プロジェクト紹介
ヒクイナ調査(調査は終了しました)
(調査は終了しました)ヒクイナを探してください
ヒクイナは、日本では北海道、本州、佐渡、隠岐、四国、九州で繁殖をしています。北日本では夏鳥ですが、九州や沖縄県では冬期も生息しています。時代劇の夏の夜のシーンなどにも鳴声がよく使われるほど、その特徴的な鳴声は、夏の風物詩として親しまれてきました。
しかし、このような身近な鳥だったヒクイナが今、減少傾向にあるようです。1970年代と90年代に行なわれた環境省の全国鳥類繁殖分布調査では、ヒクイナの分布が全国的に縮小しており、特に東日本でその減少が顕著なことが示されています。
栃木県でも、1980年代前半までは平野部の河川や沼の周りの草むら、水田、奥日光の戦場ヶ原と普通に生息し、朝夕には鳴声が聞かれ、雛連れの姿もよく観察されました。ところが、近年、めっきりとヒクイナの鳴声を聞くことがなくなってしまいました。1995年と1996年、2002年に過去にヒクイナが確認された場所で再びヒクイナを探すとともにアンケートをとったところ、1996年には1980年代までに生息が確認されていた15か所のうち3か所で、2002年には43か所のうち4か所でそれぞれ生息が確認されただけでした(平野ほか 1997、 2003)。これらの結果に基づき、2005年に栃木県版のレッドデータブックでは、絶滅危惧?T類に選定されました(栃木県林務部自然環境課・栃木県立博物館 2005)。
インターネットで各県のレッドデータブックを調べてみると、多くの県で何らかのランクに選定されていました。特に、千葉県や埼玉県など関東地方では、絶滅の危険度が高いランクでした。一方、徳島県や佐賀県など一部の県のレッドデータブックには掲載されていませんでした。地域によって、ヒクイナの取り扱いが異なっているのです。こうした違いは、全国的にみるとまだヒクイナの良好な生息環境が残されている地域があることを示しているのかもしれません。それとも、ただ単に詳しい情報がないためなのでしょうか。

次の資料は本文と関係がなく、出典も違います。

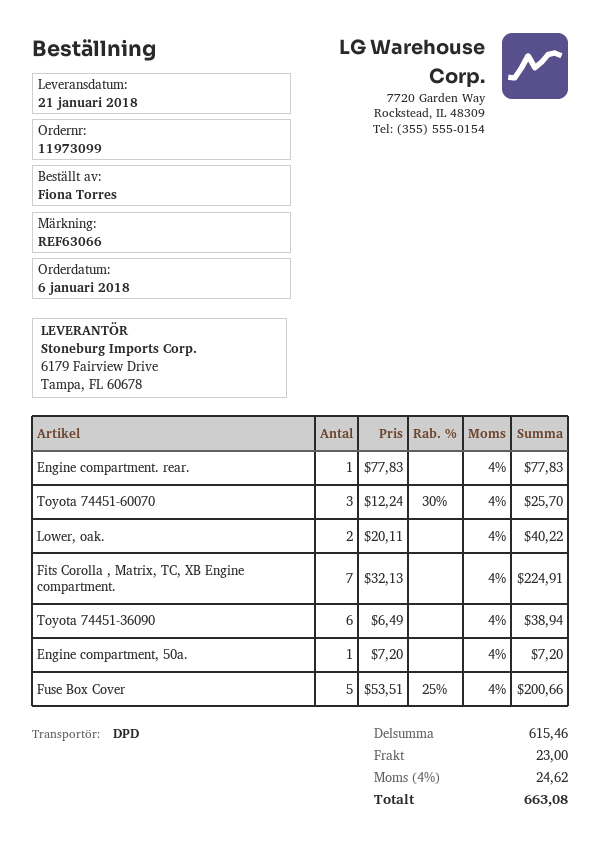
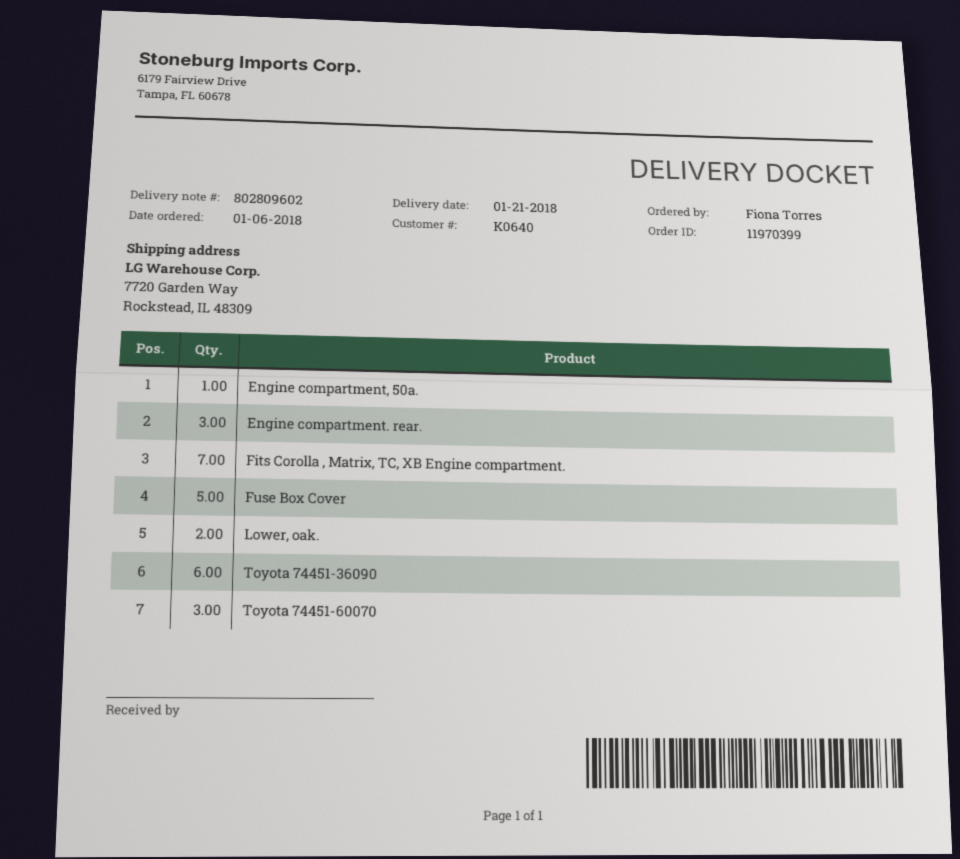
order number: 11973099 -> 11970399
Engine compartment. rear.: 1 -> 3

そこで、バードリサーチでは、全国的な規模でヒクイナの生息調べを実施します。ヒクイナは現在日本にどれくらい生息しているのか、日本のどの地域で減少しているのか、あるいはまだたくさん生息している地域があるのか、それはどういった環境なのか、といったことについて私たちと一緒に調べてみませんか。野外調査は時間がないのでできないが、ヒクイナの情報を持っていると言う方はアンケートだけでも結構ですので、ぜひご協力ください。
[引用文献]
平野敏明・五反田薫・高松健比古. 1997. 栃木県におけるヒクイナの生息状況. Accipiter 3: 1-6.
平野敏明・君島昌夫・小堀政一郎・小堀脩男・志賀陽一. 2003. 栃木県におけるヒクイナの生息状況(2002). Accipiter 9: 1-9.
栃木県林務部自然環境課・栃木県立博物館編. 2005. レッドデータブックとちぎ. 栃木県林務部自然環境課、 宇都宮.